-- The data follows --

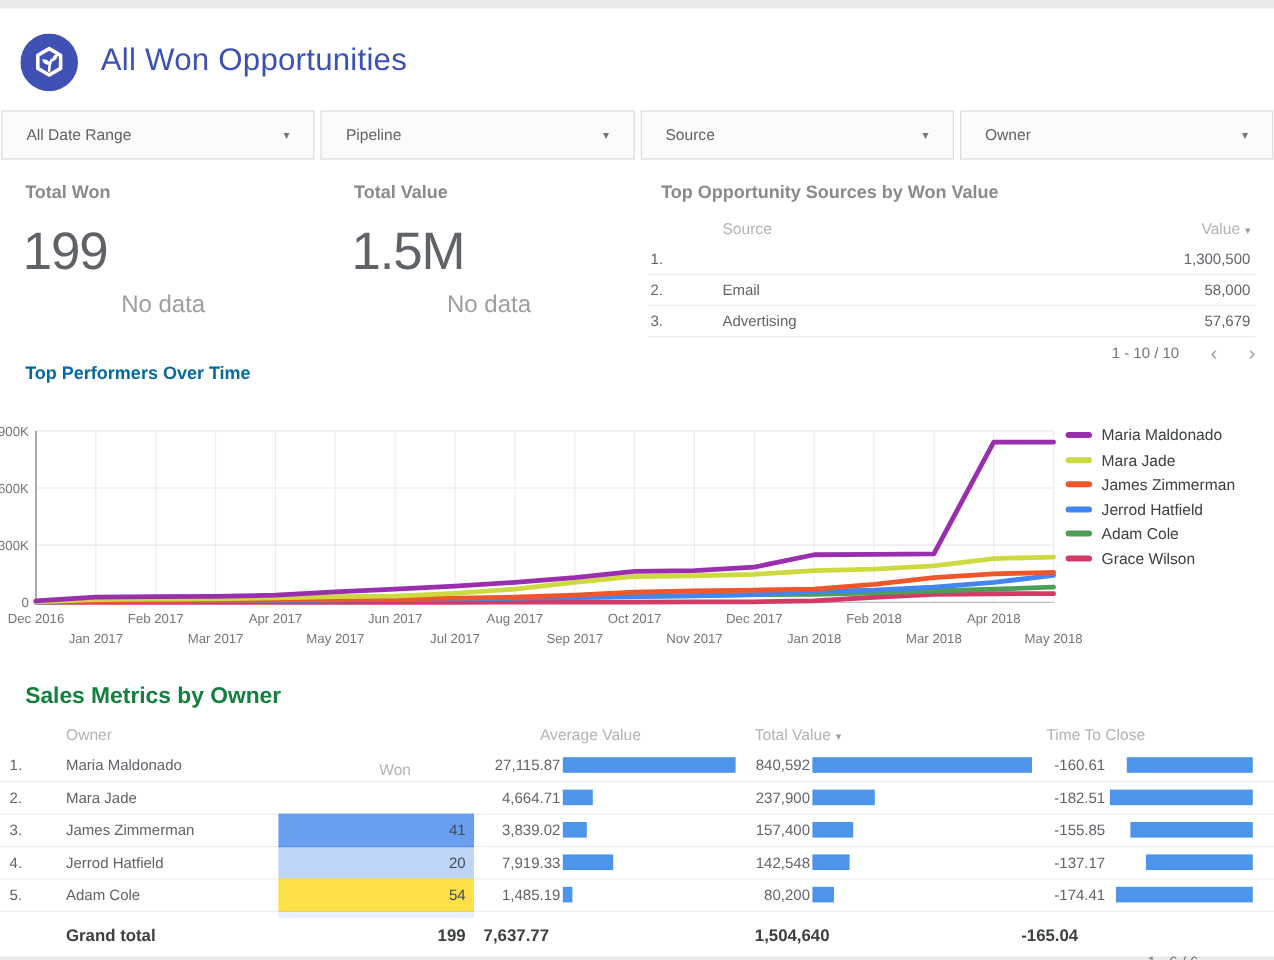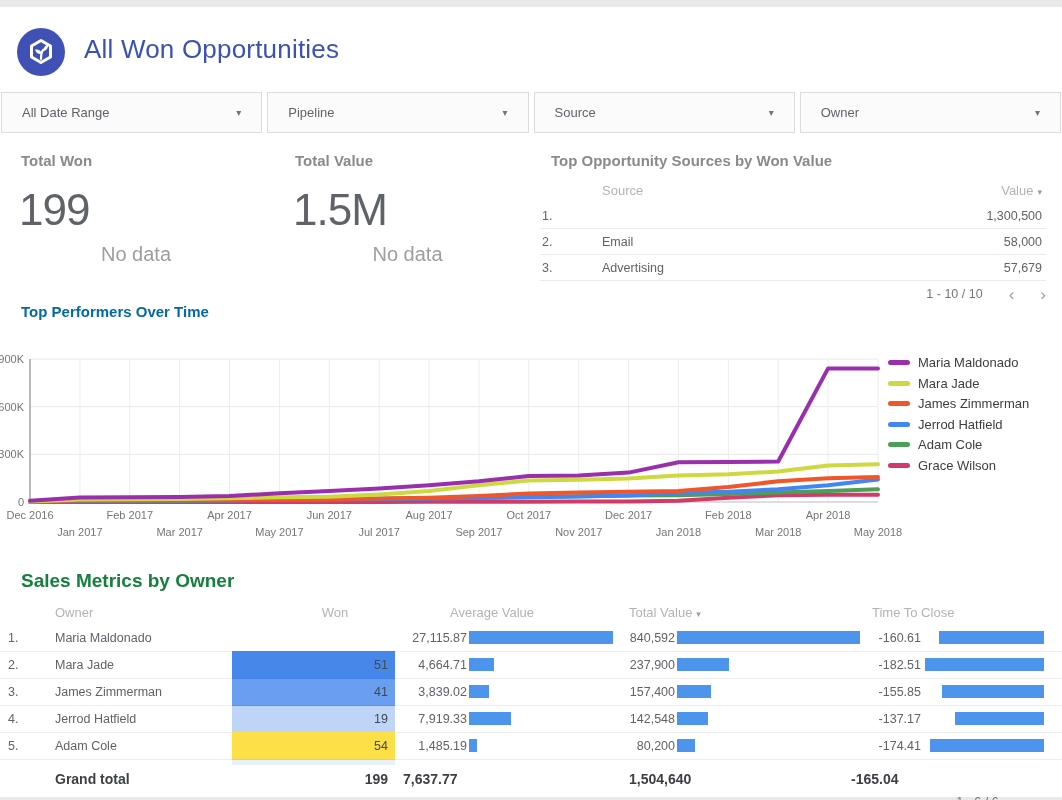--- a/index.html
+++ b/index.html
@@ -43,21 +43,21 @@
   .legend{position:absolute;left:888px;top:349px;display:flex;flex-direction:column;gap:7.5px;}
   .litem{display:flex;align-items:center;height:13px;}
   .lswatch{width:22px;height:5px;border-radius:2.5px;margin-right:8px;}
   .llabel{font-size:13px;color:#3c4043;white-space:nowrap;}
 
   
   .metrics{position:absolute;left:0;top:560px;width:1062px;height:240px;}
   .m-title{position:absolute;left:21px;top:3px;font-size:19px;font-weight:bold;color:#15803d;}
   .m-head{position:absolute;left:0;top:38px;height:18px;width:1062px;font-size:13px;color:#b3b3b3;}
   .m-head .h-owner{position:absolute;left:55px;}
-  .m-head .h-won{position:absolute;left:291px;width:88px;text-align:center;}
+  .m-head .h-won{position:absolute;left:316px;width:88px;text-align:left;margin-top:29px;}
   .m-head .h-avg{position:absolute;left:406px;white-space:nowrap;margin-left:44px;}
   .m-head .h-total{position:absolute;left:629px;white-space:nowrap;}
   .m-head .h-ttc{position:absolute;left:872px;white-space:nowrap;}
   .mrow{position:absolute;left:0;width:1062px;height:27px;border-bottom:1px solid #ededed;
         font-size:12.5px;color:#5f6368;}
   .mrow .c-num{position:absolute;left:8px;top:7px;}
   .mrow .c-owner{position:absolute;left:55px;top:7px;}
   .mrow .c-won{position:absolute;left:232px;top:0;width:163px;height:28px;line-height:28px;
                text-align:right;box-sizing:border-box;padding-right:7px;color:#3f4a54;}
   .mrow .c-avgnum{position:absolute;left:385px;width:82px;top:7px;text-align:right;}
@@ -248,21 +248,20 @@
             <span class="c-avgnum">27,115.87</span>
             <span class="bar b-avg" style="width: 144px;"></span>
             <span class="c-tvnum">840,592</span>
             <span class="bar b-tv" style="width: 183px;"></span>
             <span class="c-ttcnum">-160.61</span>
             <span class="bar b-ttc" style="width: 104.7px;"></span>
           </div>
           <div class="mrow" style="top: 84px;">
             <span class="c-num">2.</span>
             <span class="c-owner">Mara Jade</span>
-            <span class="c-won" style="background: rgba(59, 128, 232, 0.945);">51</span>
             <span class="c-avgnum">4,664.71</span>
             <span class="bar b-avg" style="width: 24.8px;"></span>
             <span class="c-tvnum">237,900</span>
             <span class="bar b-tv" style="width: 51.8px;"></span>
             <span class="c-ttcnum">-182.51</span>
             <span class="bar b-ttc" style="width: 119px;"></span>
           </div>
           <div class="mrow" style="top: 111px;">
             <span class="c-num">3.</span>
             <span class="c-owner">James Zimmerman</span>
@@ -270,21 +269,21 @@
             <span class="c-avgnum">3,839.02</span>
             <span class="bar b-avg" style="width: 20.4px;"></span>
             <span class="c-tvnum">157,400</span>
             <span class="bar b-tv" style="width: 34.3px;"></span>
             <span class="c-ttcnum">-155.85</span>
             <span class="bar b-ttc" style="width: 101.6px;"></span>
           </div>
           <div class="mrow" style="top: 138px;">
             <span class="c-num">4.</span>
             <span class="c-owner">Jerrod Hatfield</span>
-            <span class="c-won" style="background: rgba(59, 128, 232, 0.333);">19</span>
+            <span class="c-won" style="background: rgba(59, 128, 232, 0.333);">20</span>
             <span class="c-avgnum">7,919.33</span>
             <span class="bar b-avg" style="width: 42.1px;"></span>
             <span class="c-tvnum">142,548</span>
             <span class="bar b-tv" style="width: 31px;"></span>
             <span class="c-ttcnum">-137.17</span>
             <span class="bar b-ttc" style="width: 89.4px;"></span>
           </div>
           <div class="mrow" style="top: 165px;">
             <span class="c-num">5.</span>
             <span class="c-owner">Adam Cole</span>

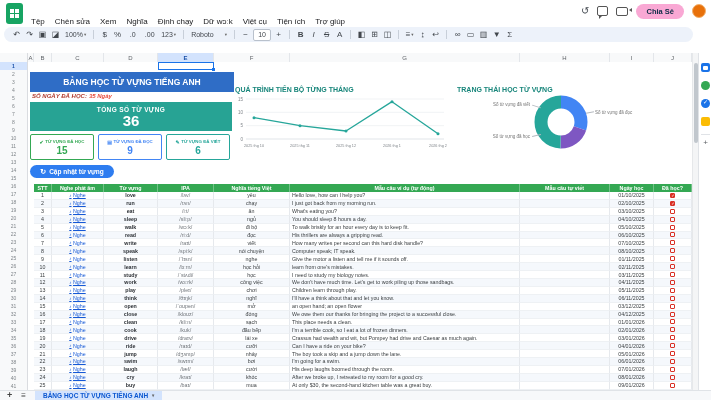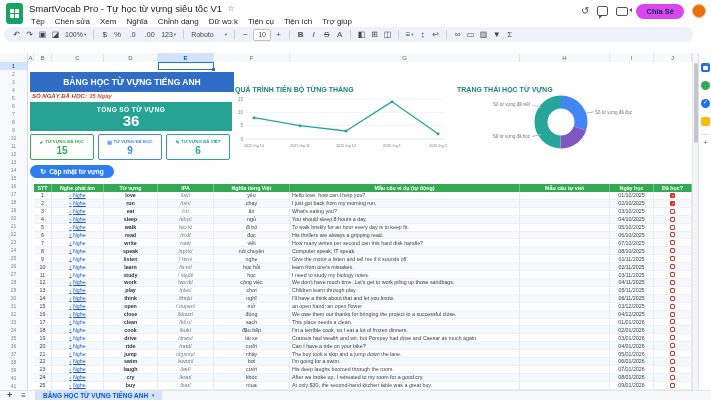--- a/index.html
+++ b/index.html
@@ -18,21 +18,21 @@
   #menubar{position:absolute;left:26px;top:15px;height:12px;display:flex;align-items:center}
   .menu-item{font-size:8px;color:#202124;padding:0 5px;border-radius:4px;white-space:nowrap}
   #top-right{position:absolute;right:5px;top:3px;height:16px;display:flex;align-items:center;gap:8px}
   .tr-glyph{font-size:10px;color:#454b52;line-height:10px}
   .bubble{width:9px;height:8px;border:1.2px solid #555;border-radius:2px;position:relative}
   .bubble::after{content:'';position:absolute;left:1px;bottom:-3.5px;width:0;height:0;
       border:2px solid transparent;border-top-color:#555;border-left-color:#555}
   .cam{width:10px;height:7px;border:1.2px solid #555;border-radius:2px;position:relative}
   .cam::after{content:'';position:absolute;right:-4.5px;top:0.5px;width:0;height:0;
       border-right:3.5px solid #555;border-top:2.5px solid transparent;border-bottom:2.5px solid transparent}
-  #share-btn{height:15px;padding:0 10px;background:#d946ef;border:none;border-radius:8px;
+  #share-btn{height:15px;padding:0 10px;background:#f9a8d4;border:none;border-radius:8px;
       font-size:7.5px;font-weight:bold;color:#0b2b45;font-family:inherit;display:flex;align-items:center}
   #avatar{width:14px;height:14px;border-radius:50%;background:#e8710a;border:1px solid #f3b06b;box-sizing:border-box}
 
   
   #toolbar{position:absolute;left:4px;right:18px;top:27px;height:15px;background:#edf2fa;border-radius:8px;
       display:flex;align-items:center;padding:0 7px;gap:2px;overflow:hidden}
   .tbi{min-width:11px;height:12px;display:flex;align-items:center;justify-content:center;
       font-size:8px;color:#42474d;border-radius:2px;white-space:nowrap}
   .tbi.b{font-weight:bold}.tbi.i{font-style:italic}.tbi.s{text-decoration:line-through}
   .tbi.txt{font-size:7px;padding:0 2px;color:#42474d}
@@ -141,32 +141,28 @@
       display:flex;align-items:center;gap:3px;padding:0 8px;white-space:nowrap}
 </style>
 </head>
 <body>
 
 <div id="root">
 
   <div id="logo">
       <div class="logo-inner"></div>
     </div>
-  <div id="title-row">
-    <span id="doc-title">SmartVocab Pro - Tự học từ vựng siêu tốc V1</span>
-    <span id="star">☆</span>
-  </div>
   <div id="menubar">
       <span class="menu-item">Tệp</span>
       <span class="menu-item">Chèn sửa</span>
       <span class="menu-item">Xem</span>
       <span class="menu-item">Nghĩa</span>
-      <span class="menu-item">Chỉnh dạng</span>
+      <span class="menu-item">Định chạy</span>
       <span class="menu-item">Dữ wɔːk</span>
-      <span class="menu-item">Tiện cụ</span>
+      <span class="menu-item">Việt cụ</span>
       <span class="menu-item">Tiện ích</span>
       <span class="menu-item">Trợ giúp</span>
     </div>
   <div id="top-right">
     <span class="tr-glyph">↺</span>
     <span class="bubble"></span>
     <span class="cam"></span>
     <button id="share-btn">
         <span>Chia Sẻ</span>
       </button>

-- The data concluded --

» **Exercise requirements**
Go through the entries and copy each line holding the string "weight".

» **Answer to this task**
   .m-title{position:absolute;left:21px;top:3px;font-size:19px;font-weight:bold;color:#15803d;}
       font-size:7.5px;font-weight:bold;color:#0b2b45;font-family:inherit;display:flex;align-items:center}
   .tbi.b{font-weight:bold}.tbi.i{font-style:italic}.tbi.s{text-decoration:line-through}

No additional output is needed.